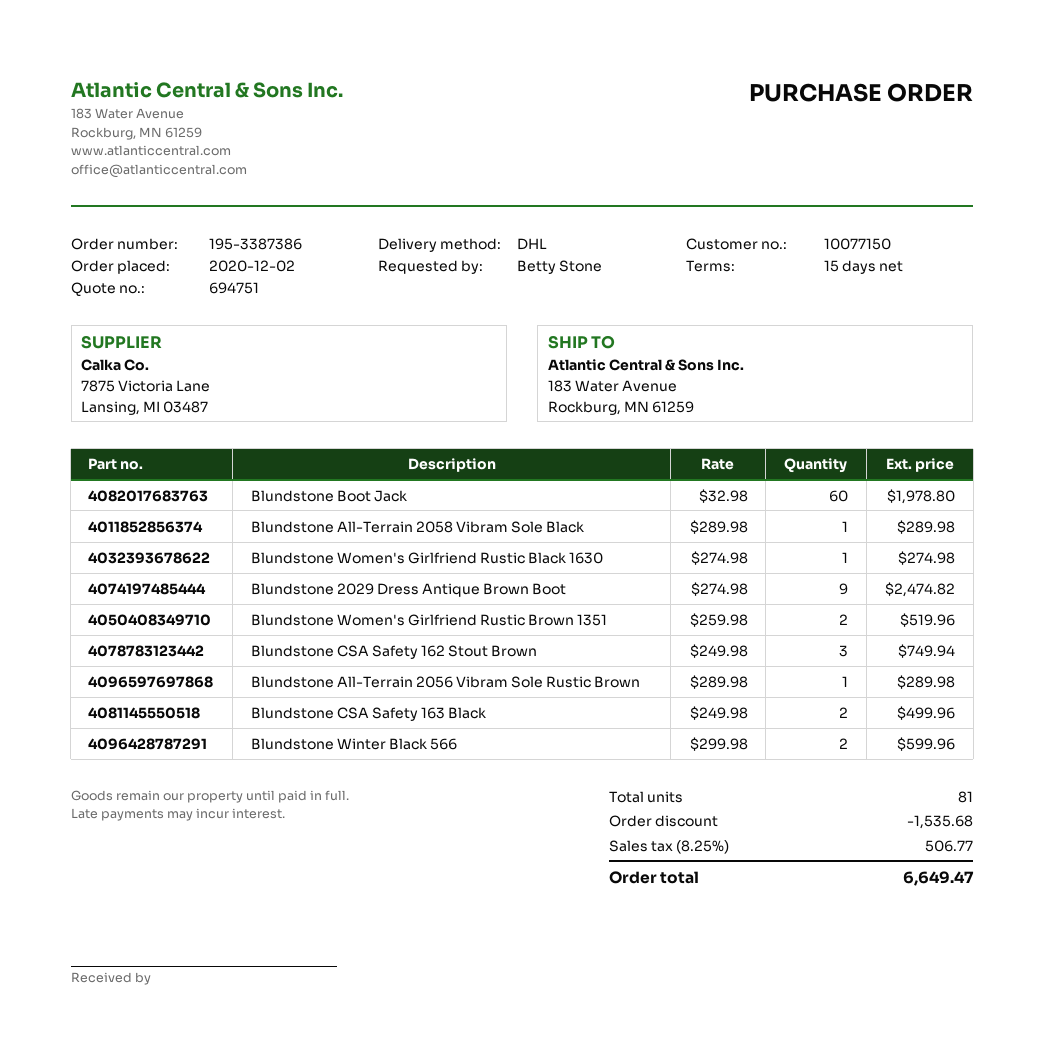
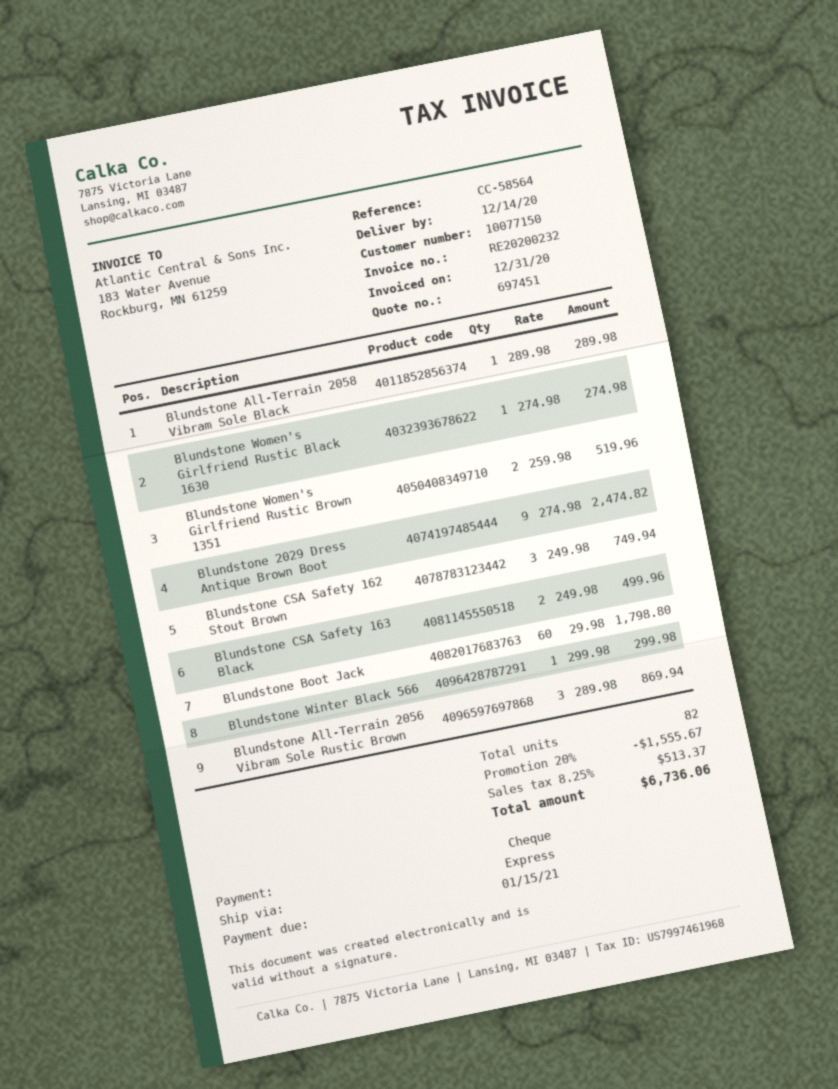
quote number: 694751 -> 697451
shipping method: DHL -> express
Blundstone Boot Jack: 60 x 32.98 = 1978.80 -> 60 x 29.98 = 1798.80
Blundstone All-Terrain 2056 Vibram Sole Rustic Brown: 1 x 289.98 = 289.98 -> 3 x 289.98 = 869.94
Blundstone Winter Black 566: 2 x 299.98 = 599.96 -> 1 x 299.98 = 299.98
total quantity: 81 -> 82
discount: 1535.68 -> 1555.67
tax: 8.25% = 506.77 -> 8.25% = 513.37
total: 6649.47 -> 6736.06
══════
* **REQUIRED ACTION**
Print exactly what appears from the first line of the listing above down to the line containing "tax: 8.25% = 506.77 -> 8.25% = 513.37", inclusive, and leave out all pictures.

* **RESPONSE BELOW**
quote number: 694751 -> 697451
shipping method: DHL -> express
Blundstone Boot Jack: 60 x 32.98 = 1978.80 -> 60 x 29.98 = 1798.80
Blundstone All-Terrain 2056 Vibram Sole Rustic Brown: 1 x 289.98 = 289.98 -> 3 x 289.98 = 869.94
Blundstone Winter Black 566: 2 x 299.98 = 599.96 -> 1 x 299.98 = 299.98
total quantity: 81 -> 82
discount: 1535.68 -> 1555.67
tax: 8.25% = 506.77 -> 8.25% = 513.37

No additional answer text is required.